Given my support for certain aspects of this proposal, and given my support for obtaining public input on initiatives to improve our rulebook generally, I wish that I could support the issuance of the Proposing Release.  Unfortunately, because of its “mandate first, evaluate later” approach to the issue of disclosures to QEPs by 4.7 CPOs and CTAs, and its serious omissions in transparency and requests for comment, I cannot do so.  Accordingly, I respectfully dissent.


[1]This Statement will refer to the Commodity Futures Trading Commission as the “CFTC” or the “Commission.”

[2] CFTC Rule 4.7, 17 C.F.R. § 4.7.

[3] Opening Statement of Commissioner Summer Mersinger Regarding CFTC Open Meeting on June 7, 2023, section regarding Amendments to Part 17 Large Trader Reporting Requirements Proposed Rule (June 7, 2023), available at Opening Statement of Commissioner Summer Mersinger Regarding CFTC Open Meeting on June 7, 2023 | CFTC.

[4] Dissenting Statement of Commissioner Summer K. Mersinger Regarding CFTC’s Regulatory Agenda, section entitled “‘Kicking the Can Down the Road’ Rather than Working on Rulemaking Solutions” (January 9, 2023), available at Dissenting Statement of Commissioner Summer K. Mersinger Regarding CFTC’s Regulatory Agenda | CFTC.

[5] See Proposing Release at 7-9.

[6] See id. at 5-6.

[7] Id. at 16.

[8] The analysis of costs and benefits in the Proposing Release suggests that there is reason to believe the proposal to increase the Portfolio Requirement’s monetary thresholds may take care of the stated concern based on differences in QEPs’ ability to protect their interests.  It states:  “To the extent persons who meet the higher Portfolio Requirement thresholds are (on average) more financially sophisticated or resilient than those who no longer qualify, this proposed amendment [to increase the Portfolio Requirement thresholds] should result in individuals and entities, both QEPs and non-QEPs, being offered pools and trading programs that are regulated in a manner commensurate with their respective needs for customer protection.”  Proposing Release at 66-67.

[9] Id. at 19, 20.

[10] Dodd-Frank Wall Street Reform and Consumer Protection Act, Public Law No. 111-203, 124 Stat. 1376 (2010) (“Dodd-Frank Act”).
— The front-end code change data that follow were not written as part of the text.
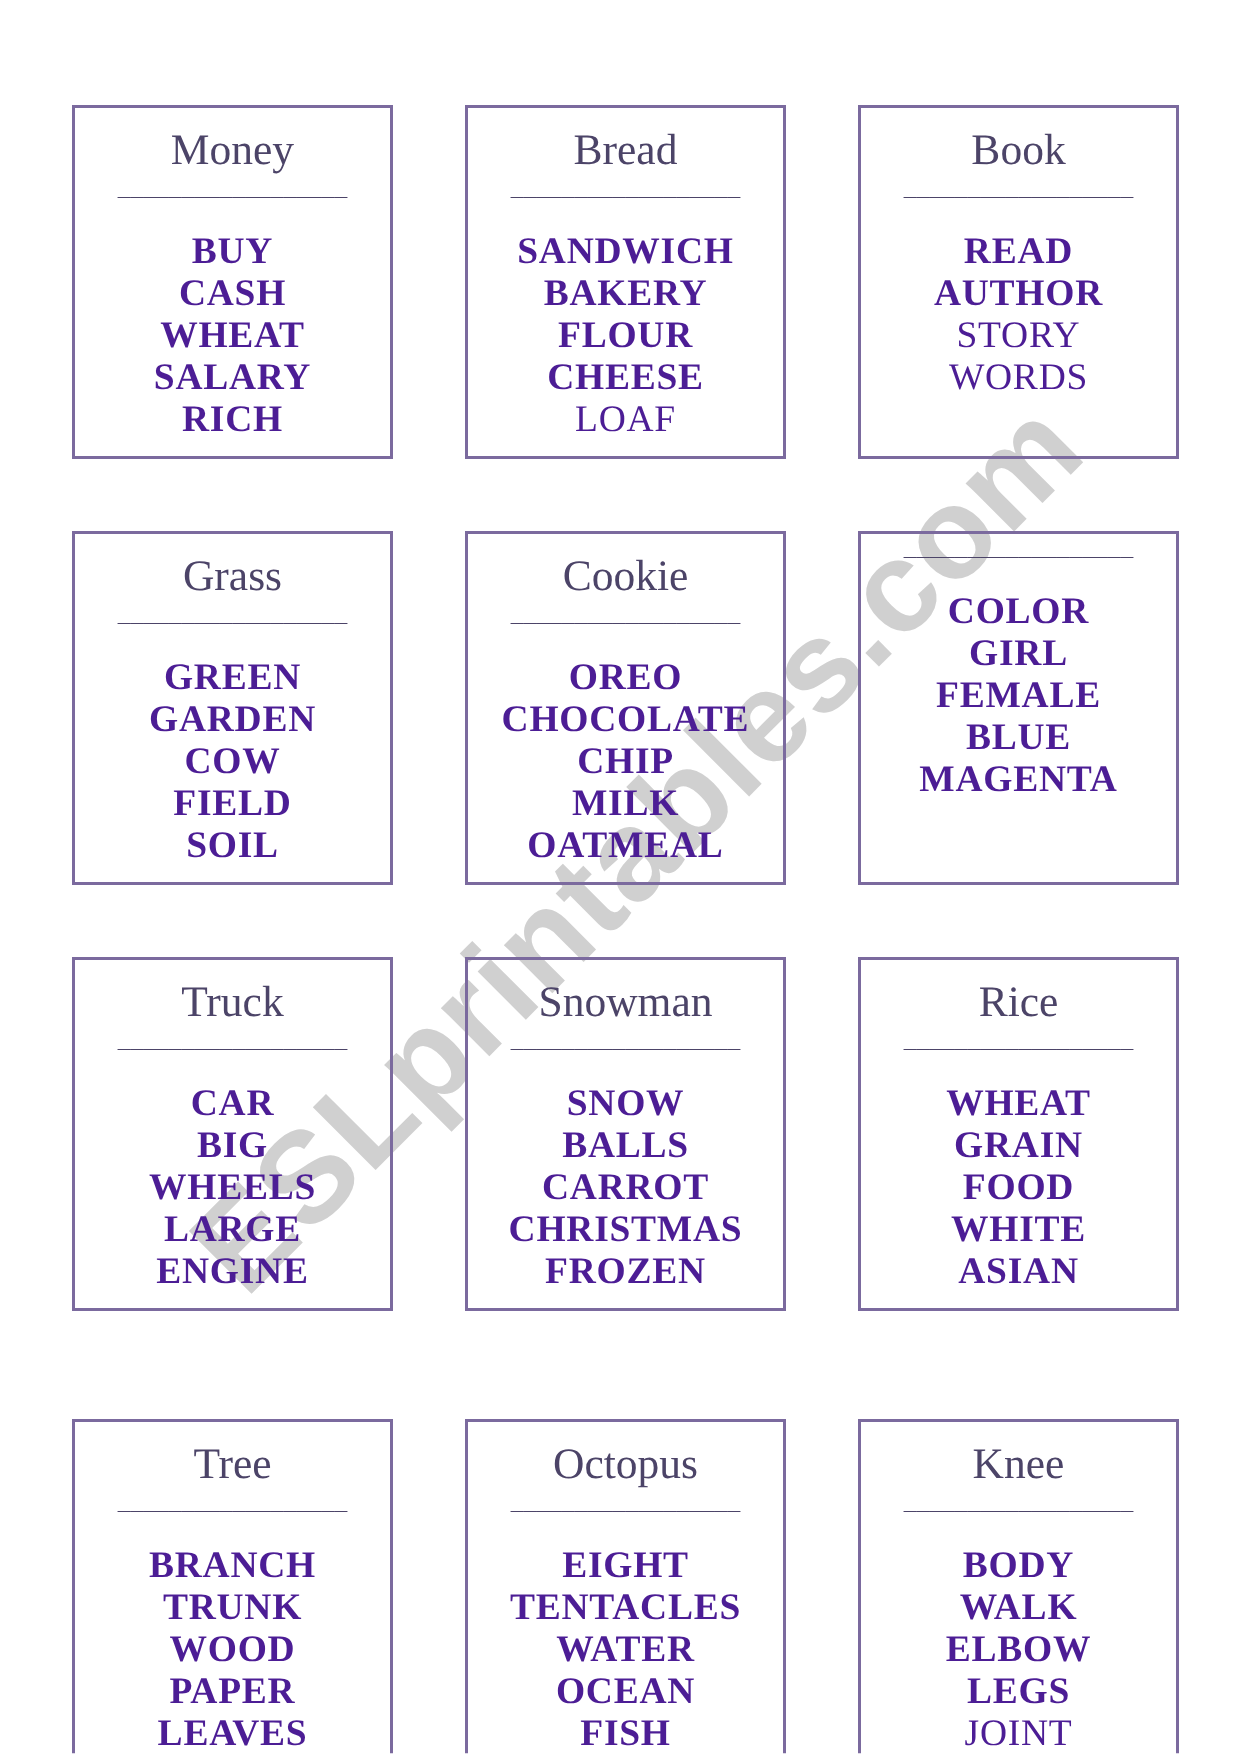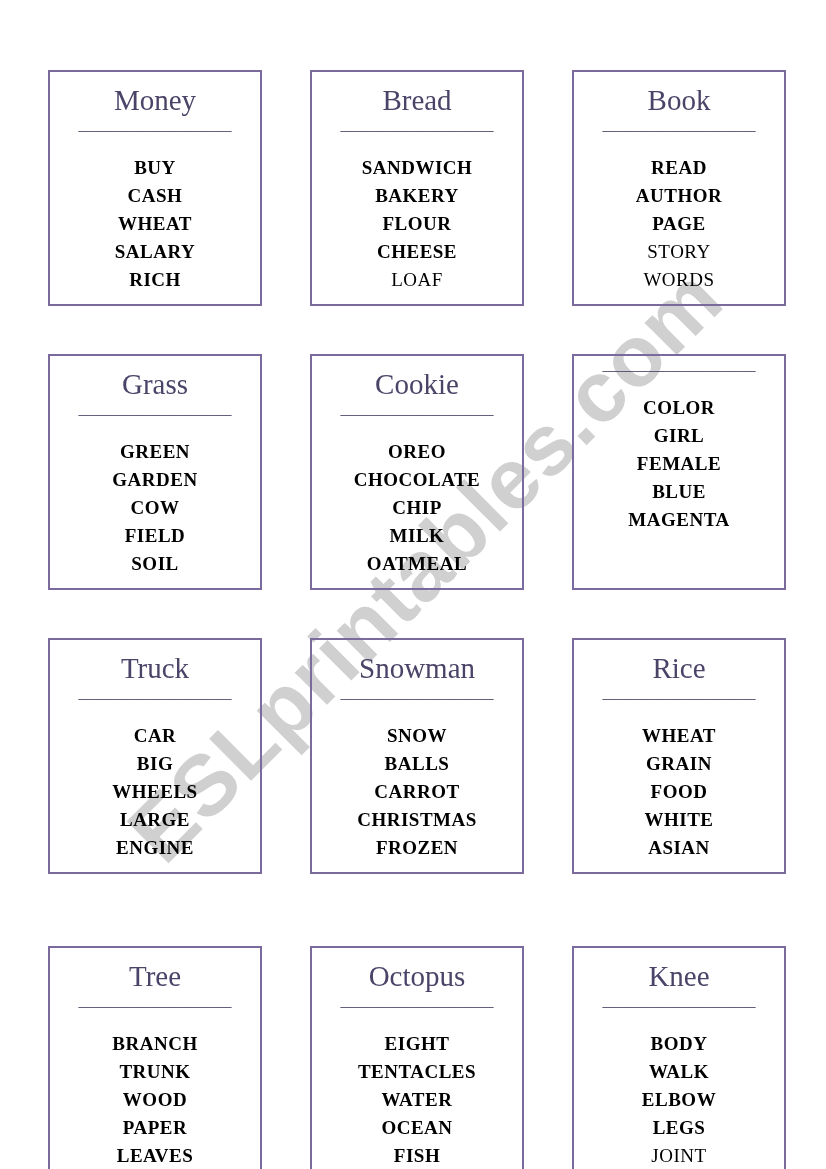--- a/index.html
+++ b/index.html
@@ -65,24 +65,24 @@
     line-height: 14px;
     height: 14px;
     color: #4c4468;
     overflow: hidden;
     white-space: nowrap;
   }
   .card-words {
     margin-top: 22px;
   }
   .word {
-    font-size: 19px;
+    font-size: 25px;
     line-height: 28px;
     letter-spacing: 0.5px;
-    color: #000000;
+    color: #4c1d95;
     font-weight: bold;
   }
   .word.regular {
     font-weight: normal;
   }
 </style>
 </head>
 <body>
 
 <div class="page">
@@ -109,21 +109,20 @@
           <div class="word">CHEESE</div>
           <div class="word regular">LOAF</div>
         </div>
       </div>
       <div class="card">
         <div class="card-title">Book</div>
         <div class="card-rule">__________________</div>
         <div class="card-words">
           <div class="word">READ</div>
           <div class="word">AUTHOR</div>
-          <div class="word">PAGE</div>
           <div class="word regular">STORY</div>
           <div class="word regular">WORDS</div>
         </div>
       </div>
       <div class="card">
         <div class="card-title">Grass</div>
         <div class="card-rule">__________________</div>
         <div class="card-words">
           <div class="word">GREEN</div>
           <div class="word">GARDEN</div>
[11] Proposing Release at 21 (emphases added).

[12] See id. at 16-17.

[13] See id. at 17-18 n.46-47.  Footnote no. 46 also cites to a CFTC reparations case from 2018 that resulted in a default judgment and thus was not litigated.

[14] CFTC Rules 4.7(b)(2) (CPOs) and 4.7(c)(1) (CTAs), 17 C.F.R. §§ 4.7(b)(2), 4.7(c)(1).

[15] See Request for Comment on the Impact of Affiliations on Certain CFTC-Regulated Entities (June 28, 2023), available at CFTC Staff Releases Request for Comment on the Impact of Affiliations of Certain CFTC-Regulated Entities | CFTC, and Risk Management Programs for Swap Dealers, Major Swap Participants, and Futures Commission Merchants, 88 Fed. Reg. 45826 (July 18, 2023), respectively.

[16] One of the Commission’s Core Values is “Clarity,” i.e., “Providing transparency to market participants about our rules and processes.”  See The Commission, CFTC Core Values, Clarity, available at The Commission | CFTC.

[17] CFTC Rule 4.7(a)(3), 17 C.F.R. § 4.7(a)(3).

[18] Proposing Release at 12.

[19] Id. at 26 and 23, respectively.

[20] See id. at 5-6 (citing statistics).

[21] The Commission also should be more transparent about the estimates in its analysis required by the Paperwork Reduction Act (“PRA”).  The Proposing Release estimates the annual burden hours per response of the disclosures proposed to be required of 4.7 CPOs and CTAs to be 1.5 hours.  See Proposing Release at 56 (CPOs) and 59 (CTAs).  But the Proposing Release does not explain how it arrived at this estimate—which strikes me as very low.

[22] After presenting its justifications for imposing universal disclosure requirements to QEPs, the Proposing Release “requests comment on all aspects of the proposed amendments outlined below that would require certain information be disclosed to prospective QEP pool participants and advisory clients under Regulation 4.7 . . .”  Proposing Release at 27 (emphasis added).  That is, the Proposing Release requests comment on the disclosures to QEPs “outlined below” that it is proposing to require of 4.7 CPOs and CTAs—but not on the preceding discussion of whether universal disclosure requirements to QEPs are needed in the first place.